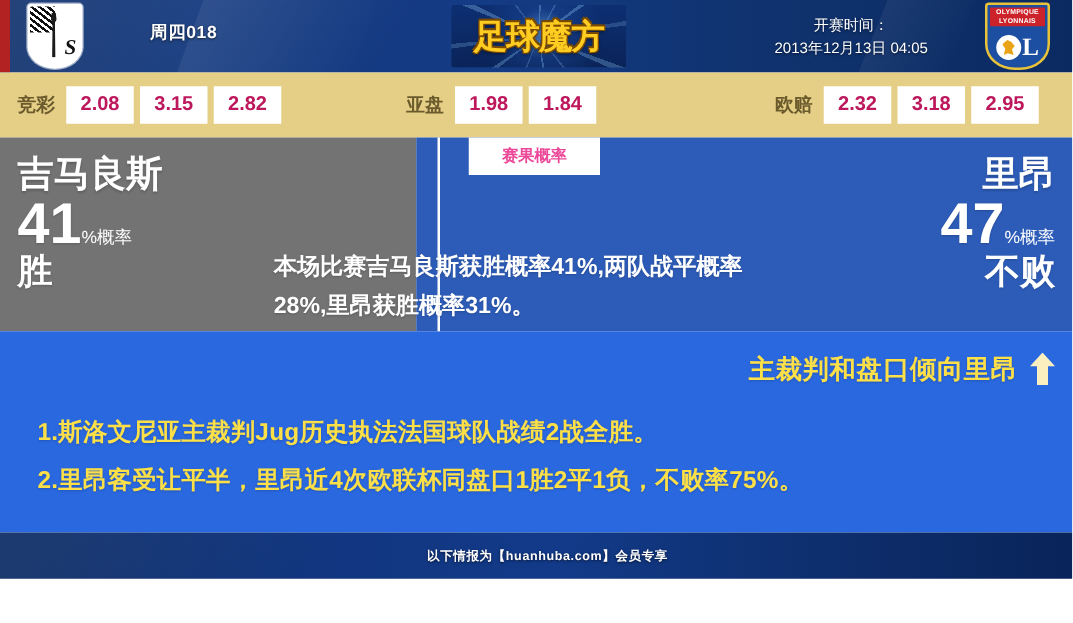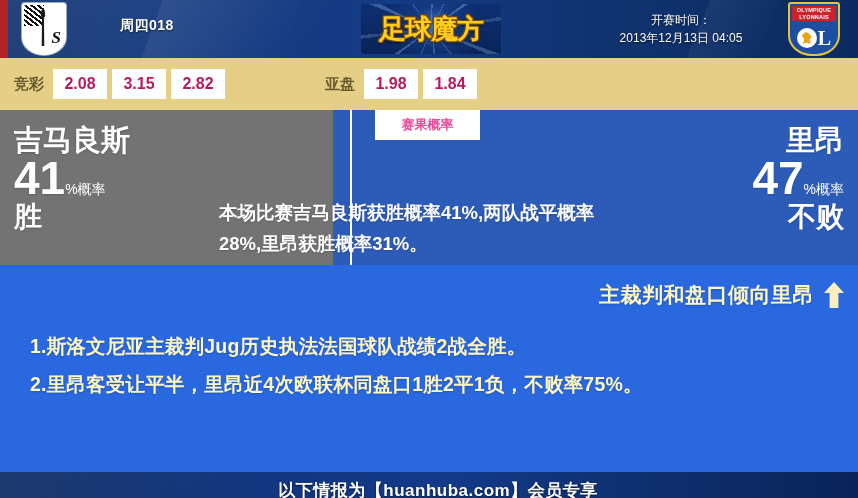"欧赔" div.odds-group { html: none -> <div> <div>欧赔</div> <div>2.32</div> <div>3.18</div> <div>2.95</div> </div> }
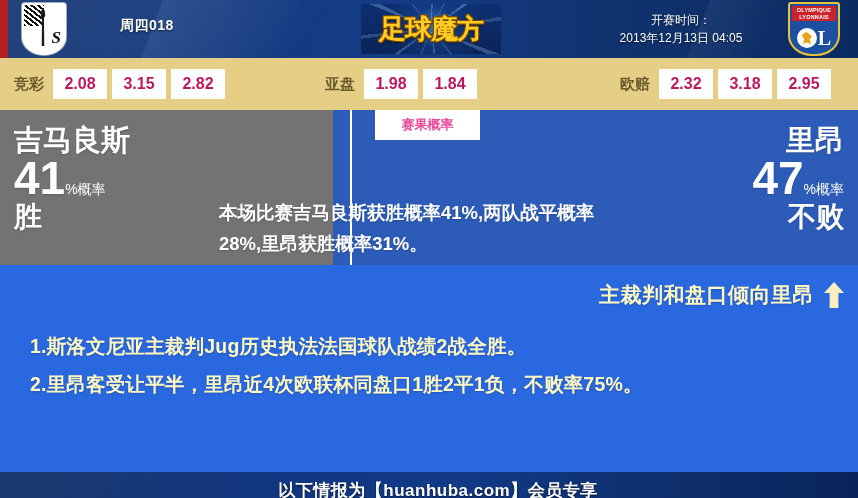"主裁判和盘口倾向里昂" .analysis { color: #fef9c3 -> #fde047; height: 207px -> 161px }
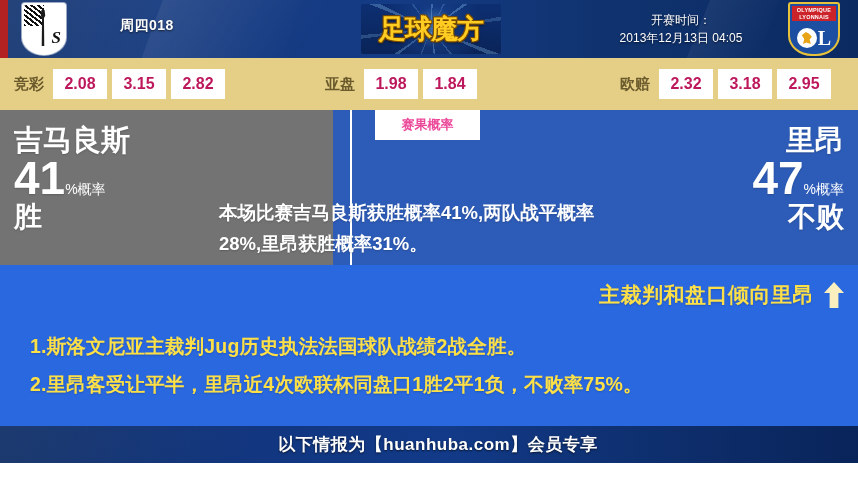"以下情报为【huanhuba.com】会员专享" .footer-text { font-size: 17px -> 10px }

■ ■ ■ ■ ■

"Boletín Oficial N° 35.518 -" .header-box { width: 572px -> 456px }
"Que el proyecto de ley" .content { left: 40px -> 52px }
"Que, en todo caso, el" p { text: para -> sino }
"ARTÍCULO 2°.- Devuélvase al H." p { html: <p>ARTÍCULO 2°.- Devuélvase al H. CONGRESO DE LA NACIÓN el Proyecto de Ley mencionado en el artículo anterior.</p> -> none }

■ ■ ■ ■ ■

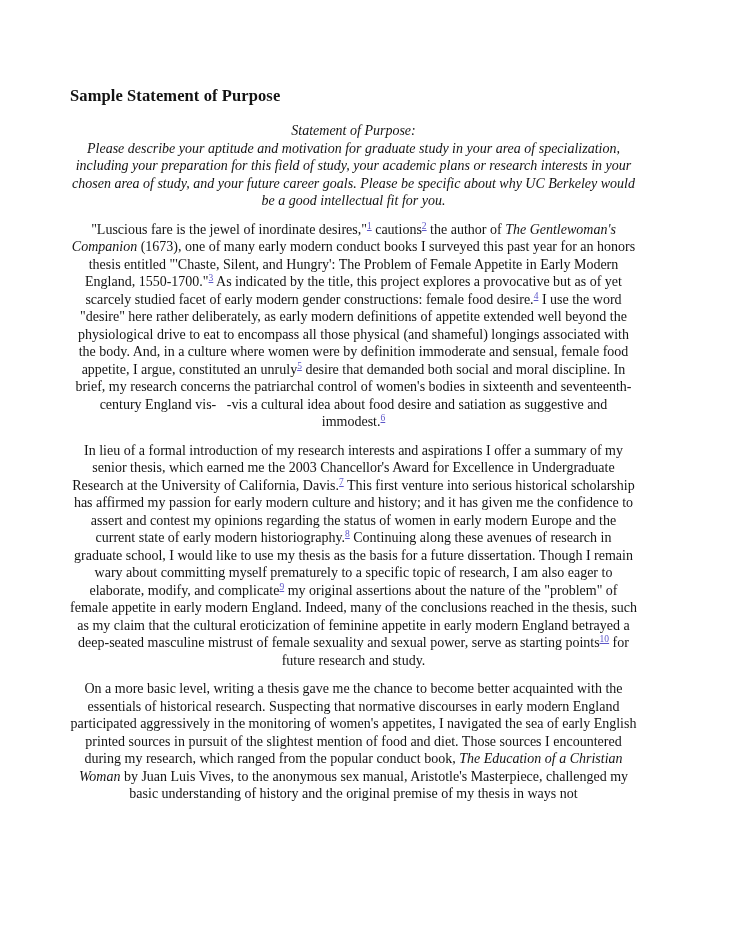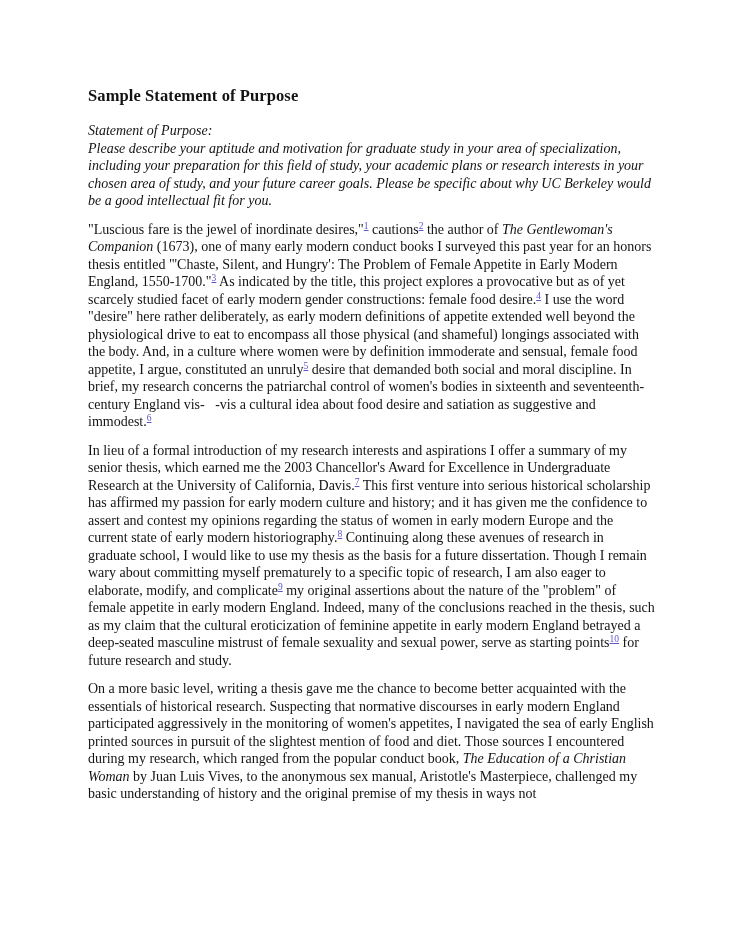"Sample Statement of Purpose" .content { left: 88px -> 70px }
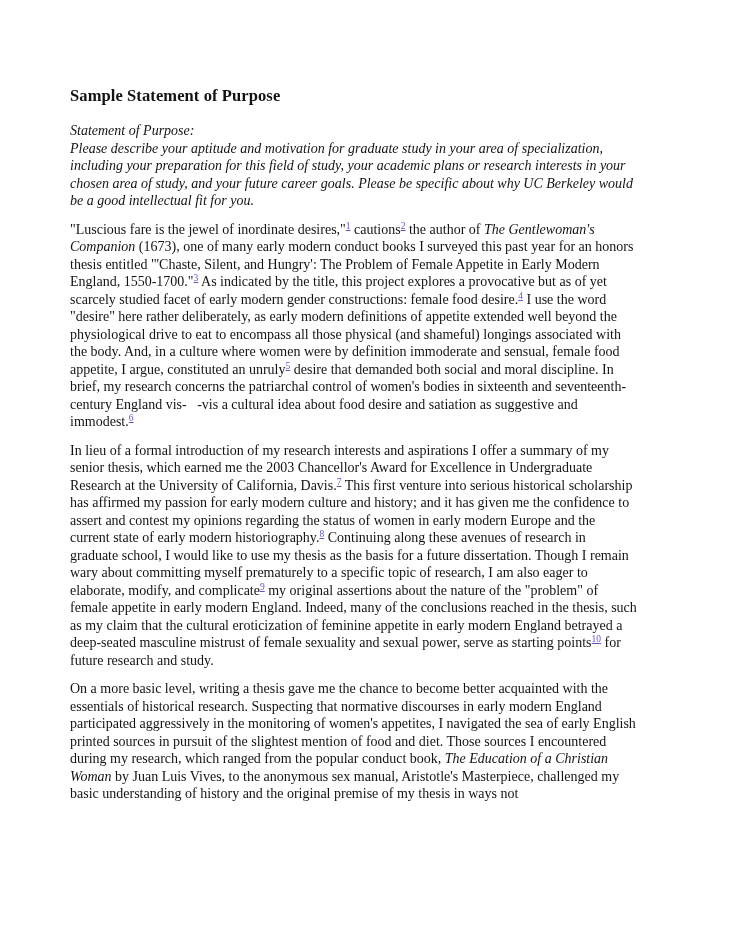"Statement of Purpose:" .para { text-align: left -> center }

■ ■ ■ ■ ■

Exercise brief:
Take exactly the lines from the one containing "text: para ->" through the one containing "<p>ARTÍCULO 2°.- Devuélvase" in the data above, and output them with nothing added.

Solution for this exercise:
"Que, en todo caso, el" p { text: para -> sino }
"ARTÍCULO 2°.- Devuélvase al H." p { html: <p>ARTÍCULO 2°.- Devuélvase al H. CONGRESO DE LA NACIÓN el Proyecto de Ley mencionado en el artículo anterior.</p> -> none }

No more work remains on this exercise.